Specifically, on Feb. 20, an assertion was offered by the White House that the only reason American companies use business aircraft is because “it’s extremely convenient and they can afford it.”
Responding to that misrepresentation, NBAA President and CEO Ed Bolen said, “The White House is promoting a caricature of business aviation that is at odds with reality. In fact, 85 percent of companies using an airplane to help build their businesses are small or mid-size, and are most often flying to or from communities with little or no airline service. For these companies, trying to be efficient and productive enough to compete in an extraordinarily difficult economy, business aviation is not a ‘convenience’ – it’s a critical tool that allows them to reach more places in less time, quickly move people and parts, and work in an environment where employees can discuss proprietary information without fear of eavesdropping.”

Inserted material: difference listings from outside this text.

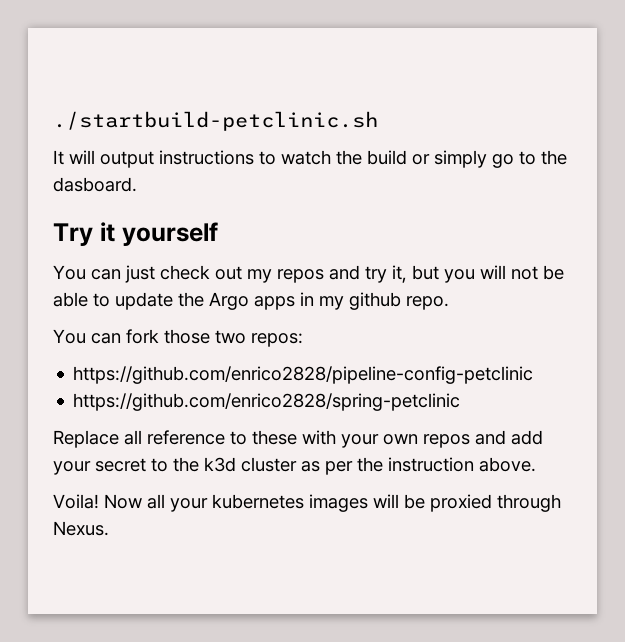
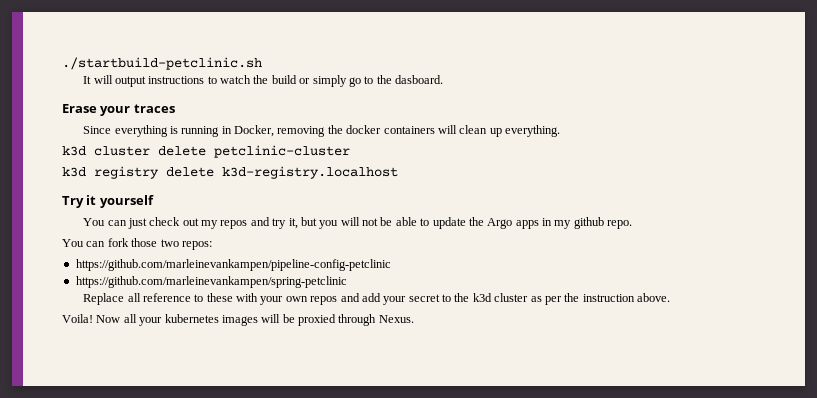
(137, 184) none -> [62,104,175,116] [83,125,561,137] [62,145,350,158] [62,166,398,179] // Erase your traces // Since everything is running in Docker, removing the docker containers will clean up everything. // k3d cluster delete petclinic-cluster // k3d registry delete k3d-registry.localhost
[73,366,534,384] [73,393,461,411] https://github.com/enrico2828/pipeline-config-petclinic // https://github.com/enrico2828/spring-petclinic -> [75,259,391,271] [75,276,347,288] https://github.com/marleinevankampen/pipeline-config-petclinic // https://github.com/marleinevankampen/spring-petclinic

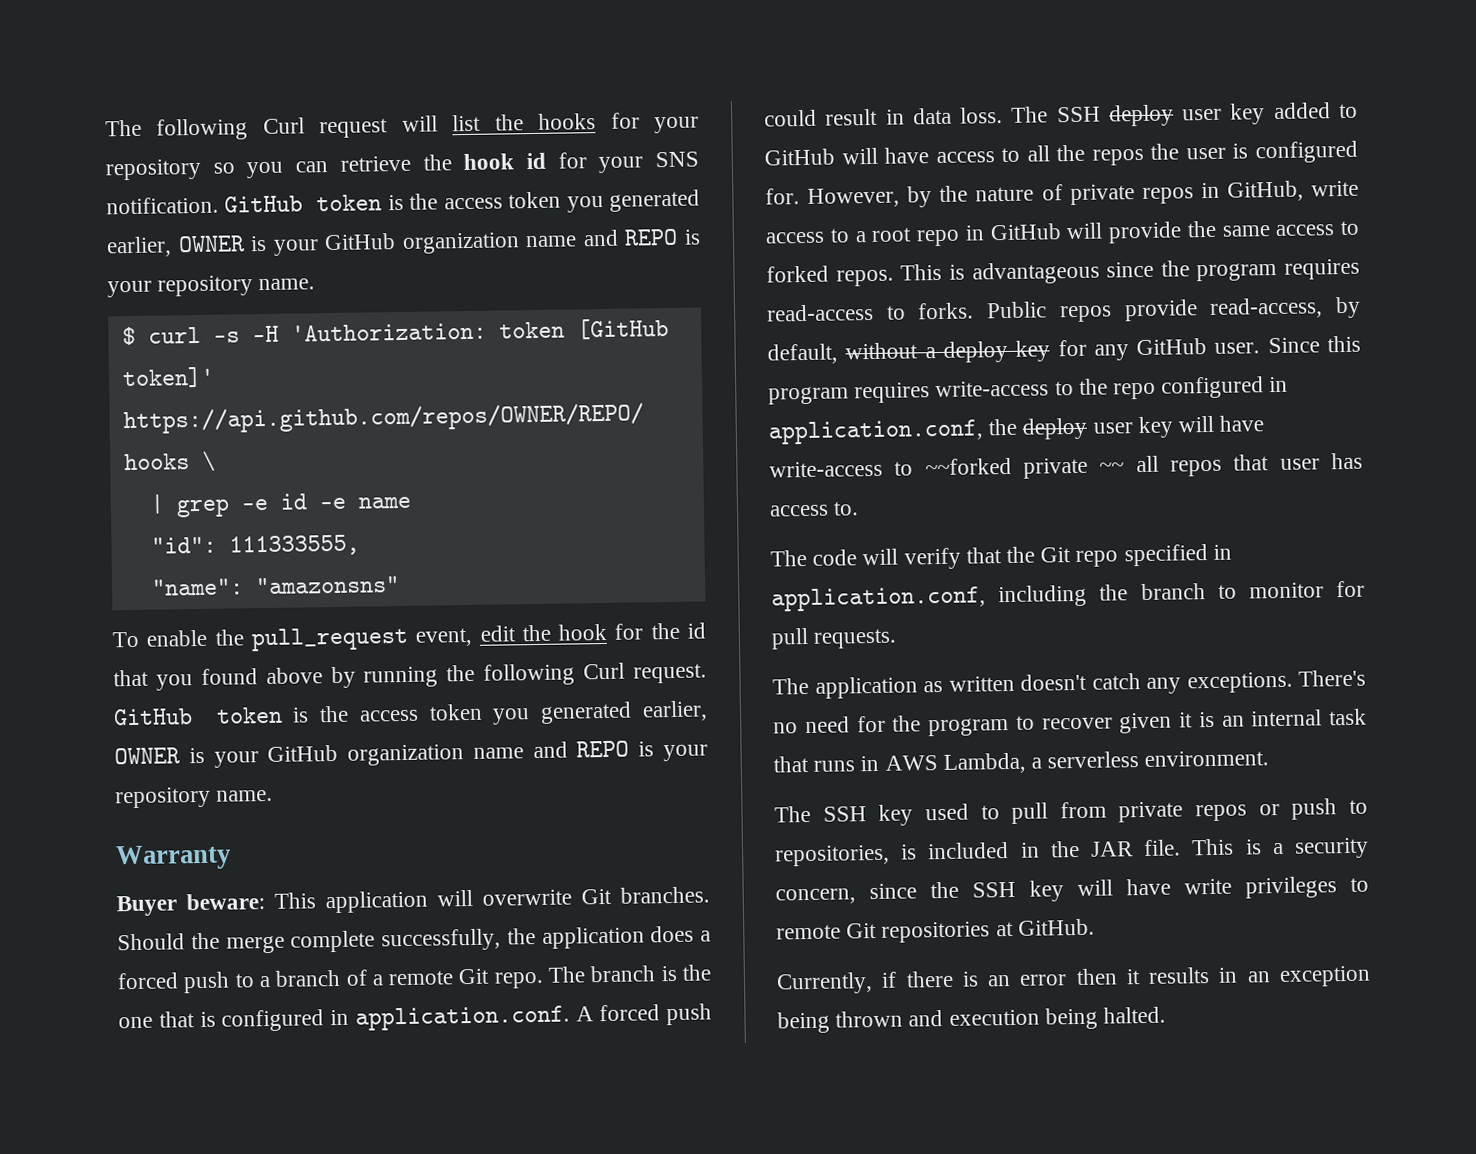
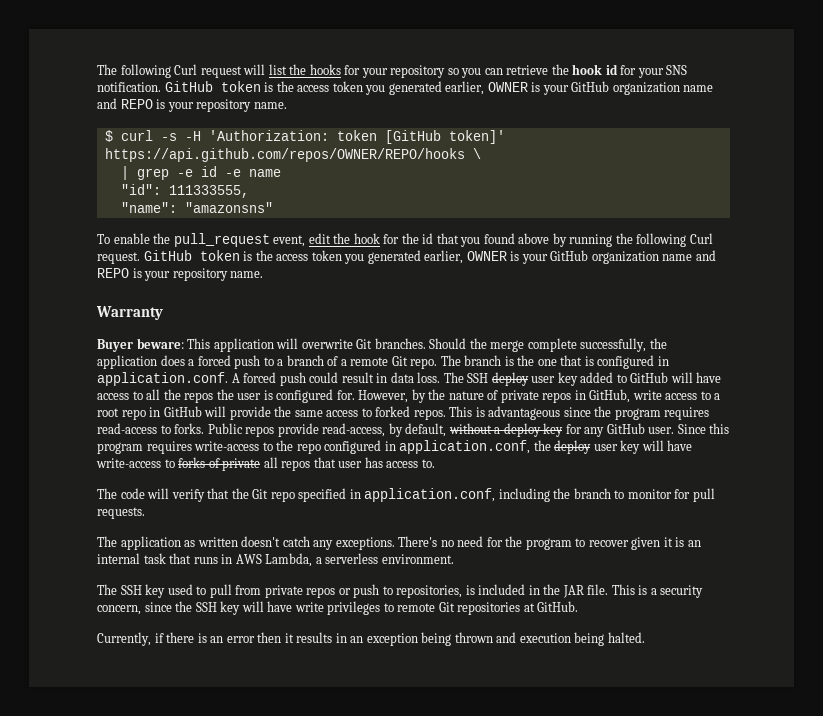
[924,457,1125,479] ~~forked private ~~ -> [178,457,261,471] forks of private

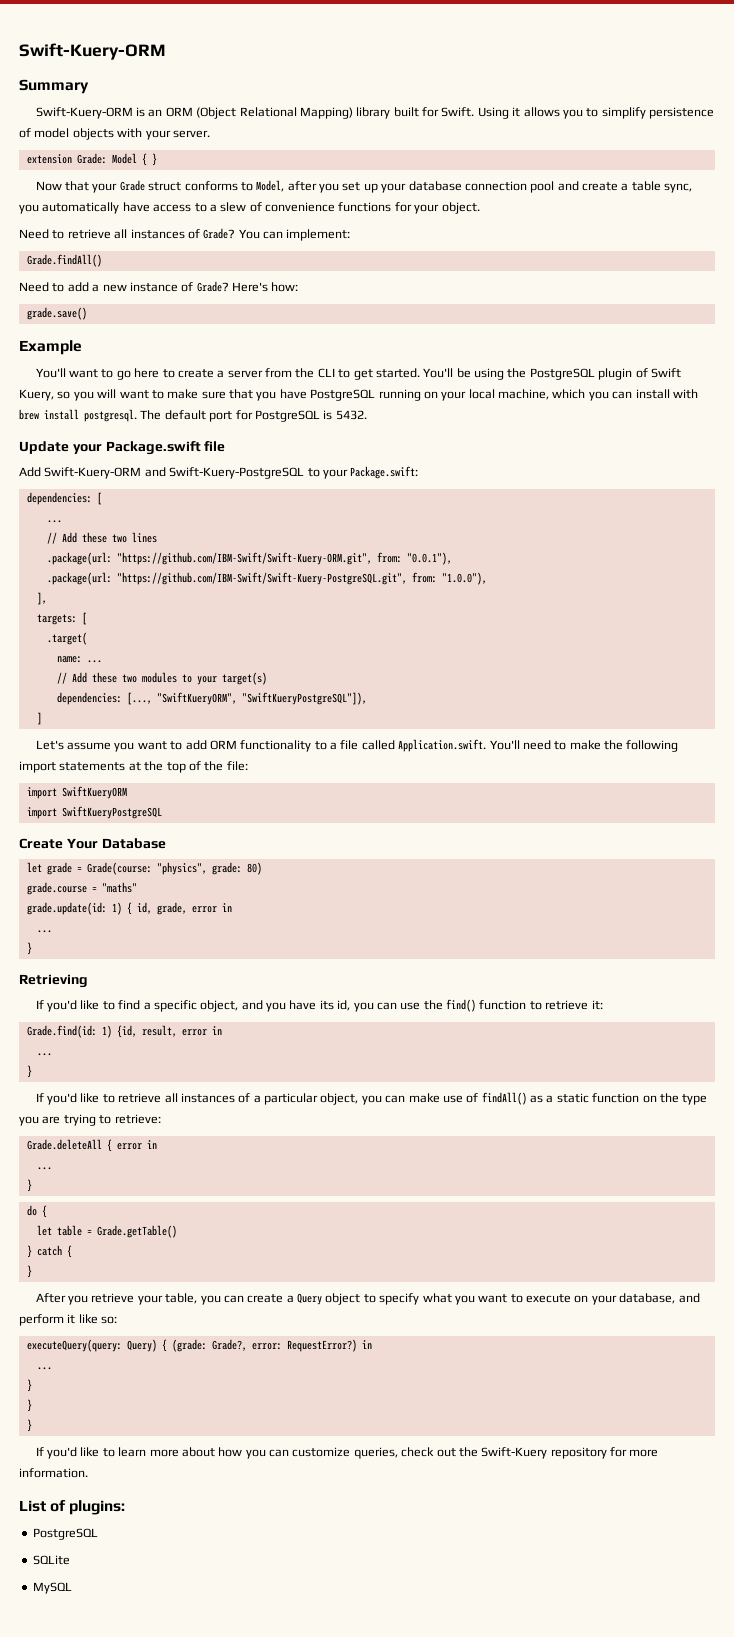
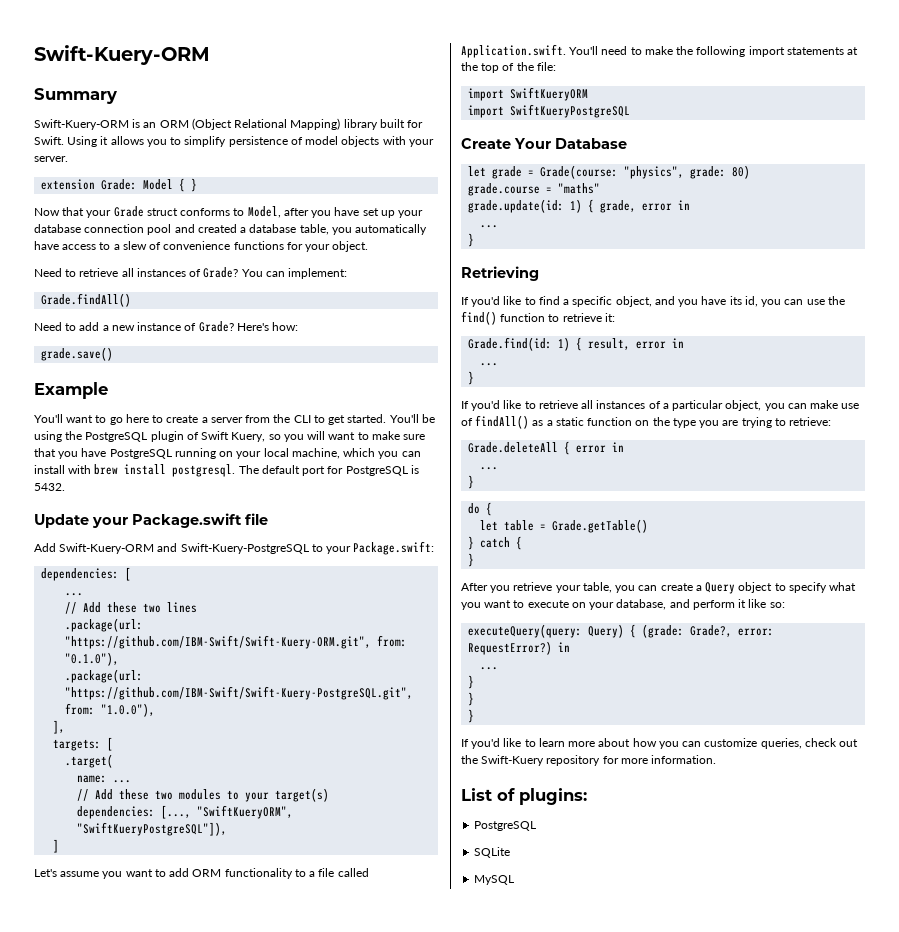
(340, 188) none -> [334,207,360,216] have
[582,181,693,193] create a table sync, -> [197,224,329,235] created a database table,
[406,552,452,565] "0.0.1"), -> [65,652,120,666] "0.1.0"),
[136,902,152,914] id, -> (595, 206) none
[116,1025,137,1038] {id, -> [576,337,583,351] {

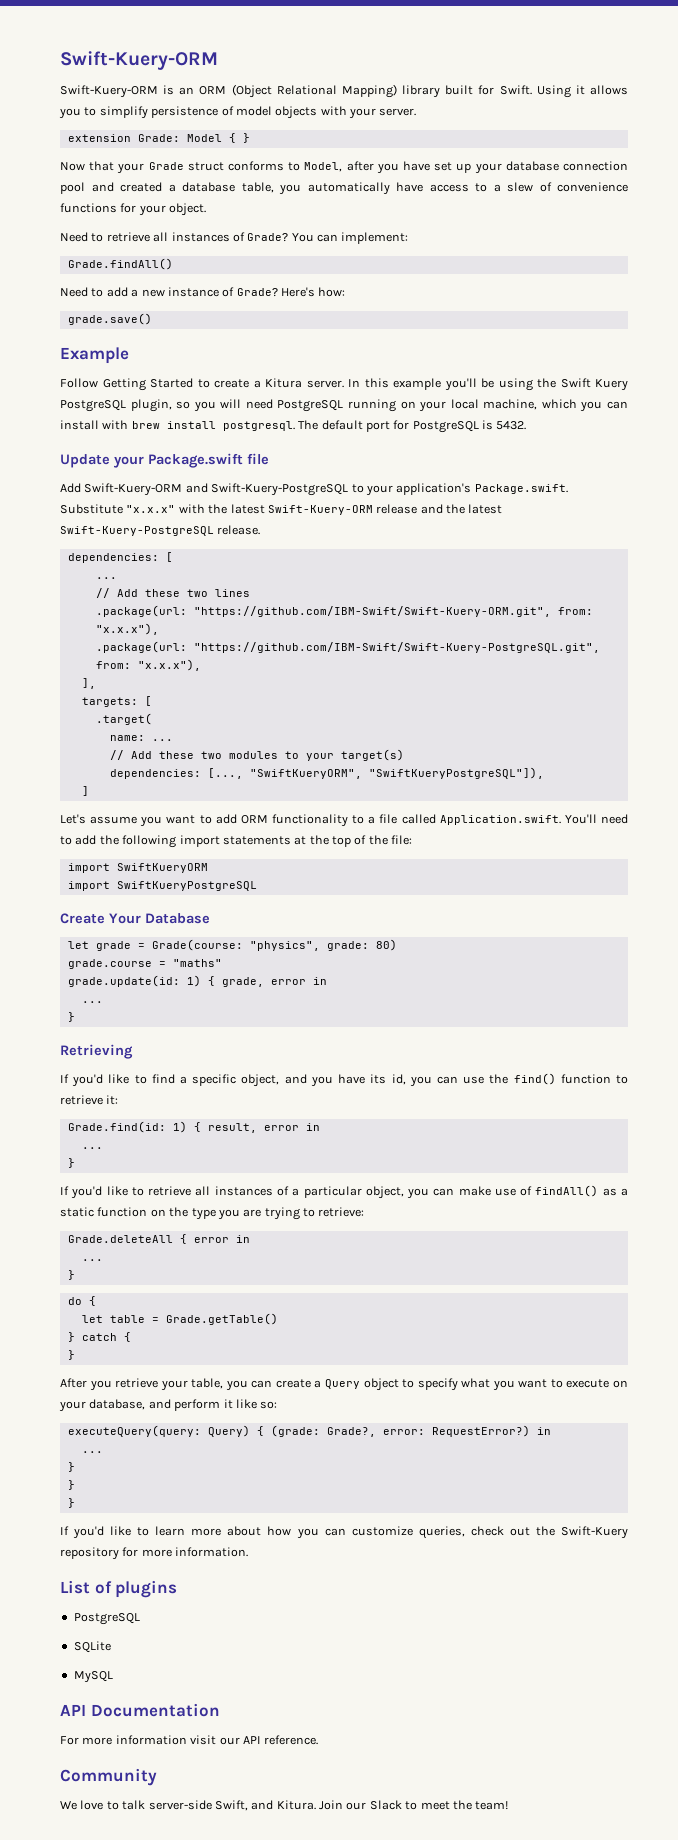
[34,45,210,65] [34,88,117,104] Swift-Kuery-ORM // Summary -> [60,51,218,70] Swift-Kuery-ORM
[34,414,435,425] [34,431,426,442] [34,448,107,459] You'll want to go here to create a server from the CLI to get started. You'll be using the PostgreSQL plugin of Swift Kuery, so you will want to make sure that you have -> [60,378,628,391] [60,399,273,412] Follow Getting Started to create a Kitura server. In this example you'll be using the Swift Kuery PostgreSQL plugin, so you will need
[353,541,435,555] Package.swift: -> [396,483,568,495] [60,504,503,515] [60,525,261,536] application's Package.swift. Substitute "x.x.x" with the latest Swift-Kuery-ORM release and the latest Swift-Kuery-PostgreSQL release.
[65,652,120,666] "0.1.0"), -> [95,623,159,635] "x.x.x"),
[101,703,156,717] "1.0.0"), -> [137,659,201,671] "x.x.x"),
[644,46,673,55] make -> [75,835,97,845] add
[519,788,587,805] plugins: -> [115,1580,178,1598] plugins
(515, 880) none -> [60,1703,220,1717] [60,1735,319,1745] [60,1768,157,1786] [60,1800,509,1811] // API Documentation // For more information visit our API reference. // Community // We love to talk server-side Swift, and Kitura. Join our Slack to meet the team!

Bolen noted that in separate published newspaper opinion pieces, the presidents of the International Association of Machinists and Aerospace Workers and the Small Business and Entrepreneurship Council have also responded to the administration’s recent mischaracterizations of business aviation by championing the industry’s value and calling upon the White House to stop targeting the industry with “job-killing” tax proposals. Bolen added that elected officials have weighed in as well, pointing to the mayors and governors from both political parties who have written the White House in support of business aviation in recent months.
“It’s difficult to understand why the White House would be unresponsive to these important voices, or to the industry’s importance in places like Ohio, Minnesota, Arkansas, Georgia, Kansas and elsewhere,” Bolen said. “The fact is, business aviation is essential to citizens, companies and communities across America, and the renewed mischaracterizations that have been coming from the White House have real potential to harm this great industry.”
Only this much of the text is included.